Il progetto europeo LifeCycle ha proprio lo scopo di individuare un possibile legame tra la salute dei bambini e gli eventuali fattori di stress delle donne in gravidanza

Salute dei bambini: mentale, respiratoria e cardio-metabolica. Quanto conta l’esposizione a fattori di stress ancora prima della nascita nel determinare il rischio di ammalarsi? Per rispondere a questa domanda è nato il progetto europeo LifeCycle con la creazione del primo European Child Cohort Network.

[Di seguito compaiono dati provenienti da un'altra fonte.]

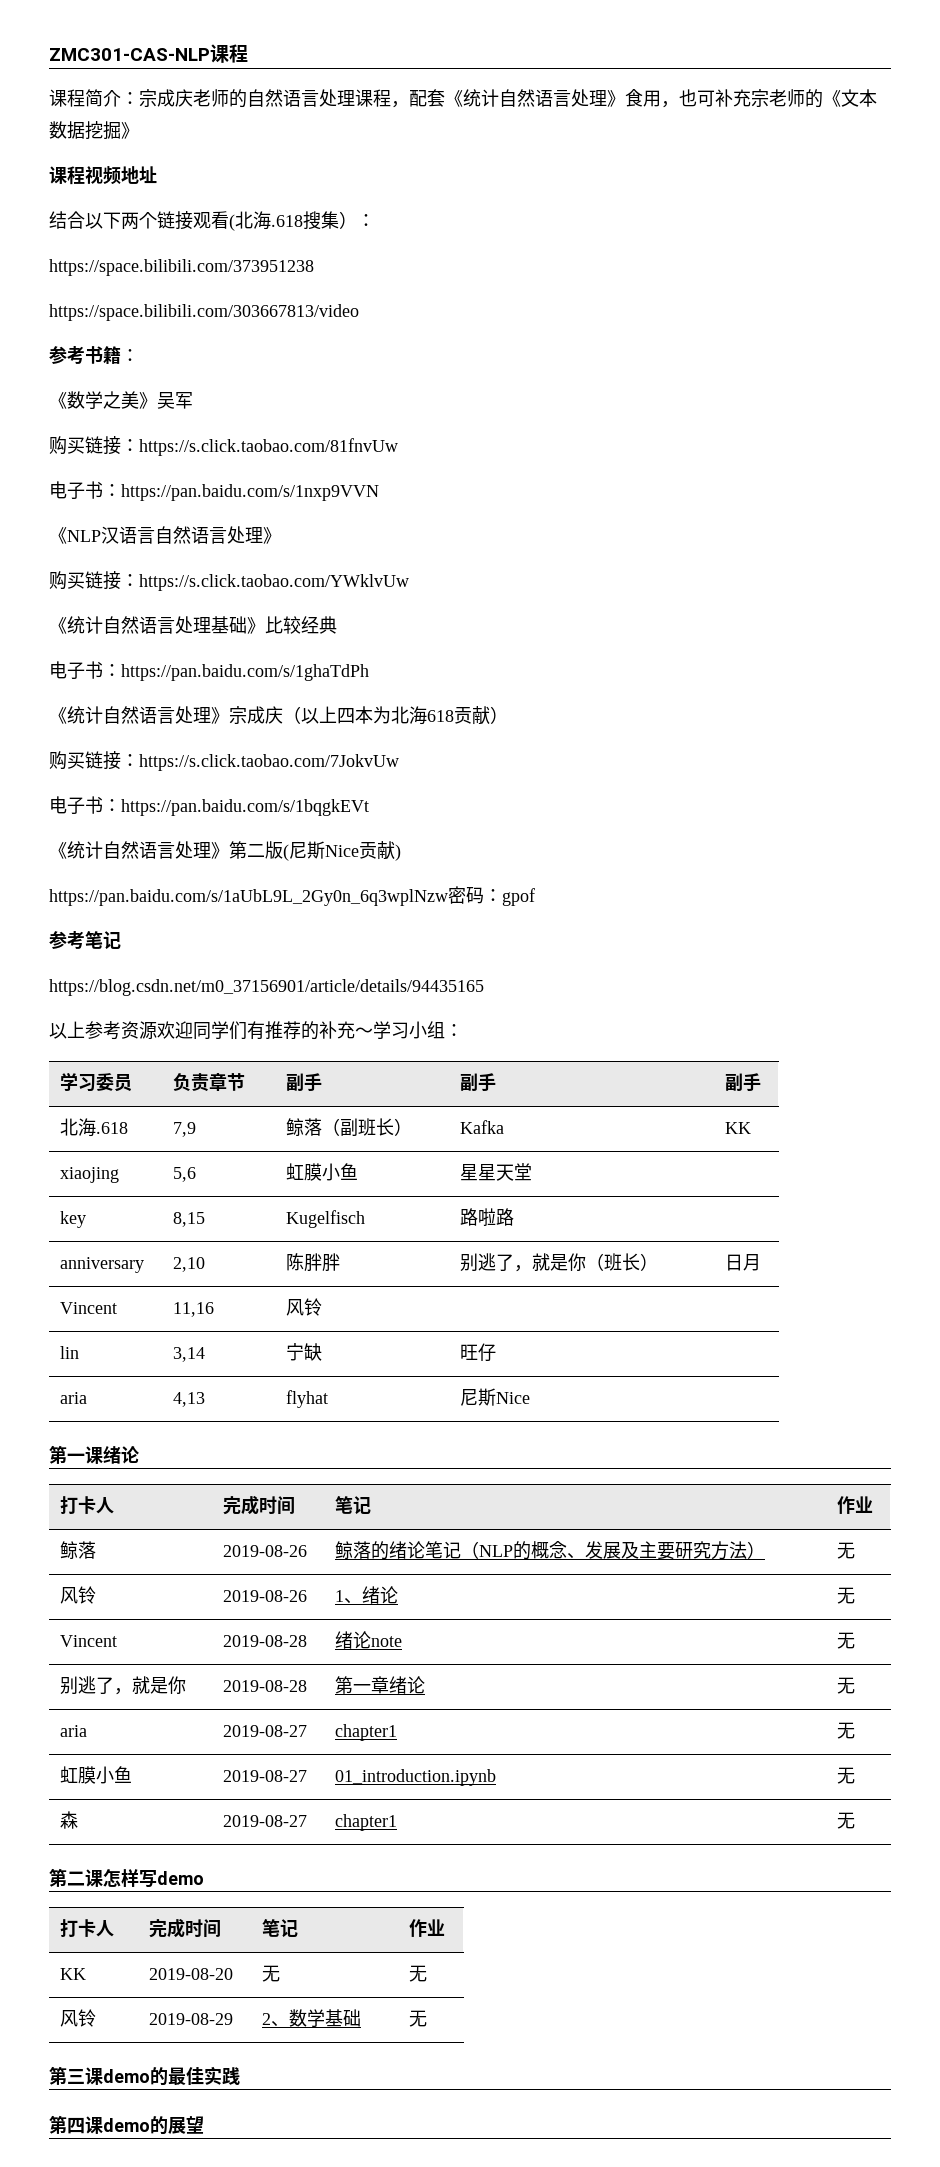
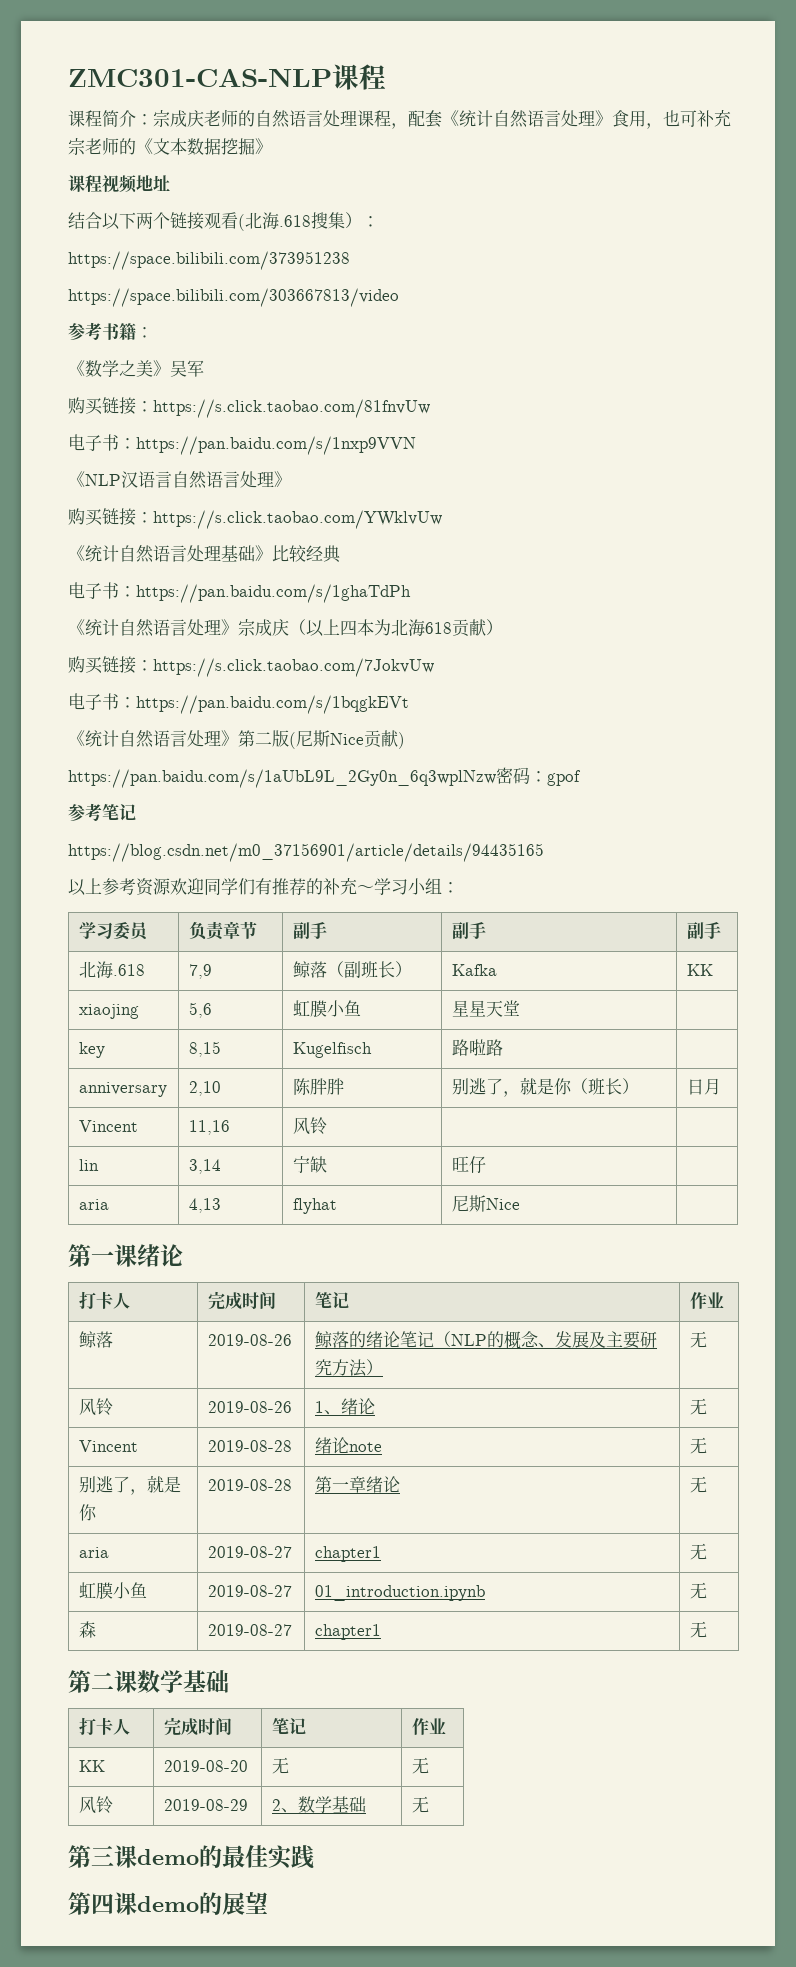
[103,1869,204,1887] 怎样写demo -> [137,1670,229,1693] 数学基础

Finanziato con 10,4 milioni di euro, il progetto riunirà 250 mila neonati e genitori con l’obiettivo di individuare nuove politiche di prevenzione della salute dei bambini (gli adulti di domani).

Dati incrociati

Il progetto si propone di identificare i fattori di stress che possono interferire con la salute dei bambini sin dalle primissime fasi della vita, compresa quella uterina, e influenzare lo sviluppo di malattie non trasmissibili nel corso degli anni, e di mettere a punto specifici interventi per ridurre il rischio di stress. Grazie a questo studio i dati già disponibili su questo argomento verranno arricchiti con nuovi indicatori relativi all’esposizione ambientale (inquinamento atmosferico, rumore, elementi urbani), alla condizione socio-economica (disponibilità economica familiare, livello di studio, migranti di primo o seconda generazione) e agli stili di vita praticati (dieta, attività fisica, fumo e alcol, abitudini relative al sonno).

Il contributo italiano

Il consorzio che raccoglierà i dati riunisce 18 tra istituti di ricerca e università provenienti da 10 diversi Paesi europei e dall’Australia. L’Italia verrà rappresentata dall’Università di Torino: grazie a un finanziamento di 500 mila euro l’ateneo torinese si occuperà in particolare di studiare l’impatto della condizione socio-economica sulla salute mentale, respiratoria e cardio-metabolica.

 

 

 
 
 

Lo sapevi che?

Secondo uno studio pubblicato sulla rivista Heart dagli studiosi del Mount Sinai Hospital di New York (Usa), l’eccessivo stress subìto da giovani causa pressione alta da adulti.